(Dataset entries)
==============================

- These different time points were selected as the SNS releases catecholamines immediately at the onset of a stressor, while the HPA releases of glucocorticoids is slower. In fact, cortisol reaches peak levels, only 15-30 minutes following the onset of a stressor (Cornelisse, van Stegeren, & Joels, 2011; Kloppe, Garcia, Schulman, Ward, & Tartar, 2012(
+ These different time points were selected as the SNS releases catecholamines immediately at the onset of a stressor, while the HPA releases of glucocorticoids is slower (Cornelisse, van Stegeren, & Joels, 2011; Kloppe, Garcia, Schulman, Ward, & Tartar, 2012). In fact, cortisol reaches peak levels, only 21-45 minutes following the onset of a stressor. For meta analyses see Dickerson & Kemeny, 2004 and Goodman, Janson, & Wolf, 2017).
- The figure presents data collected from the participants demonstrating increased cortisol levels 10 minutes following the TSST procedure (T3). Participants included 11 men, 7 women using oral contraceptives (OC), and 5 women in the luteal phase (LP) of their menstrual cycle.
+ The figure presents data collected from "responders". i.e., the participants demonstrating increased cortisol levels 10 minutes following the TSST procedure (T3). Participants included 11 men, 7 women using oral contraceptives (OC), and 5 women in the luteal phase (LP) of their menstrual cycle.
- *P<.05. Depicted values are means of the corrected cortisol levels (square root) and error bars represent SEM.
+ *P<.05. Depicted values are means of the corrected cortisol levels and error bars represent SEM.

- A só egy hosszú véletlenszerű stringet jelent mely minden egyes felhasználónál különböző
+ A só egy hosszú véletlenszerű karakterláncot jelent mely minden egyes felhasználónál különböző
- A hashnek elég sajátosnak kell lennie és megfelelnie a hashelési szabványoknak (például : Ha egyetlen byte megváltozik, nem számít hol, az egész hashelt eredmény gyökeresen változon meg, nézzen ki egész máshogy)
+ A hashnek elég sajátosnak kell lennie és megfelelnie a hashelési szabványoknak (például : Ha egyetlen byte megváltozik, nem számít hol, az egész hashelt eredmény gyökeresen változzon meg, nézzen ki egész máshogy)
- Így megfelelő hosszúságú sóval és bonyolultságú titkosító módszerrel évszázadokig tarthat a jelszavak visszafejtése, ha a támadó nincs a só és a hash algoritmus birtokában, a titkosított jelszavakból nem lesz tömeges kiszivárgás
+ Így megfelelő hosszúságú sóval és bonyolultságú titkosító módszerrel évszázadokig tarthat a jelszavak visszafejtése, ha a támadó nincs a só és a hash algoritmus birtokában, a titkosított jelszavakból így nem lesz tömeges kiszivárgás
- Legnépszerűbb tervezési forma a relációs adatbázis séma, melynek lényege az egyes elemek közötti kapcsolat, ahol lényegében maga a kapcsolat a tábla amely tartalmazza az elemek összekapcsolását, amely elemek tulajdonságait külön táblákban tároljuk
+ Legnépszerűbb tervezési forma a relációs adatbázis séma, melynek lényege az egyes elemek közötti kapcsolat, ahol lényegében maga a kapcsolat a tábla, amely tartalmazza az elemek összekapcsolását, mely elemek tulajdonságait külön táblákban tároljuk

==============================

The answer must be a verbatim transcription of all the entries.

- These different time points were selected as the SNS releases catecholamines immediately at the onset of a stressor, while the HPA releases of glucocorticoids is slower. In fact, cortisol reaches peak levels, only 15-30 minutes following the onset of a stressor (Cornelisse, van Stegeren, & Joels, 2011; Kloppe, Garcia, Schulman, Ward, & Tartar, 2012(
+ These different time points were selected as the SNS releases catecholamines immediately at the onset of a stressor, while the HPA releases of glucocorticoids is slower (Cornelisse, van Stegeren, & Joels, 2011; Kloppe, Garcia, Schulman, Ward, & Tartar, 2012). In fact, cortisol reaches peak levels, only 21-45 minutes following the onset of a stressor. For meta analyses see Dickerson & Kemeny, 2004 and Goodman, Janson, & Wolf, 2017).
- The figure presents data collected from the participants demonstrating increased cortisol levels 10 minutes following the TSST procedure (T3). Participants included 11 men, 7 women using oral contraceptives (OC), and 5 women in the luteal phase (LP) of their menstrual cycle.
+ The figure presents data collected from "responders". i.e., the participants demonstrating increased cortisol levels 10 minutes following the TSST procedure (T3). Participants included 11 men, 7 women using oral contraceptives (OC), and 5 women in the luteal phase (LP) of their menstrual cycle.
- *P<.05. Depicted values are means of the corrected cortisol levels (square root) and error bars represent SEM.
+ *P<.05. Depicted values are means of the corrected cortisol levels and error bars represent SEM.

- A só egy hosszú véletlenszerű stringet jelent mely minden egyes felhasználónál különböző
+ A só egy hosszú véletlenszerű karakterláncot jelent mely minden egyes felhasználónál különböző
- A hashnek elég sajátosnak kell lennie és megfelelnie a hashelési szabványoknak (például : Ha egyetlen byte megváltozik, nem számít hol, az egész hashelt eredmény gyökeresen változon meg, nézzen ki egész máshogy)
+ A hashnek elég sajátosnak kell lennie és megfelelnie a hashelési szabványoknak (például : Ha egyetlen byte megváltozik, nem számít hol, az egész hashelt eredmény gyökeresen változzon meg, nézzen ki egész máshogy)
- Így megfelelő hosszúságú sóval és bonyolultságú titkosító módszerrel évszázadokig tarthat a jelszavak visszafejtése, ha a támadó nincs a só és a hash algoritmus birtokában, a titkosított jelszavakból nem lesz tömeges kiszivárgás
+ Így megfelelő hosszúságú sóval és bonyolultságú titkosító módszerrel évszázadokig tarthat a jelszavak visszafejtése, ha a támadó nincs a só és a hash algoritmus birtokában, a titkosított jelszavakból így nem lesz tömeges kiszivárgás
- Legnépszerűbb tervezési forma a relációs adatbázis séma, melynek lényege az egyes elemek közötti kapcsolat, ahol lényegében maga a kapcsolat a tábla amely tartalmazza az elemek összekapcsolását, amely elemek tulajdonságait külön táblákban tároljuk
+ Legnépszerűbb tervezési forma a relációs adatbázis séma, melynek lényege az egyes elemek közötti kapcsolat, ahol lényegében maga a kapcsolat a tábla, amely tartalmazza az elemek összekapcsolását, mely elemek tulajdonságait külön táblákban tároljuk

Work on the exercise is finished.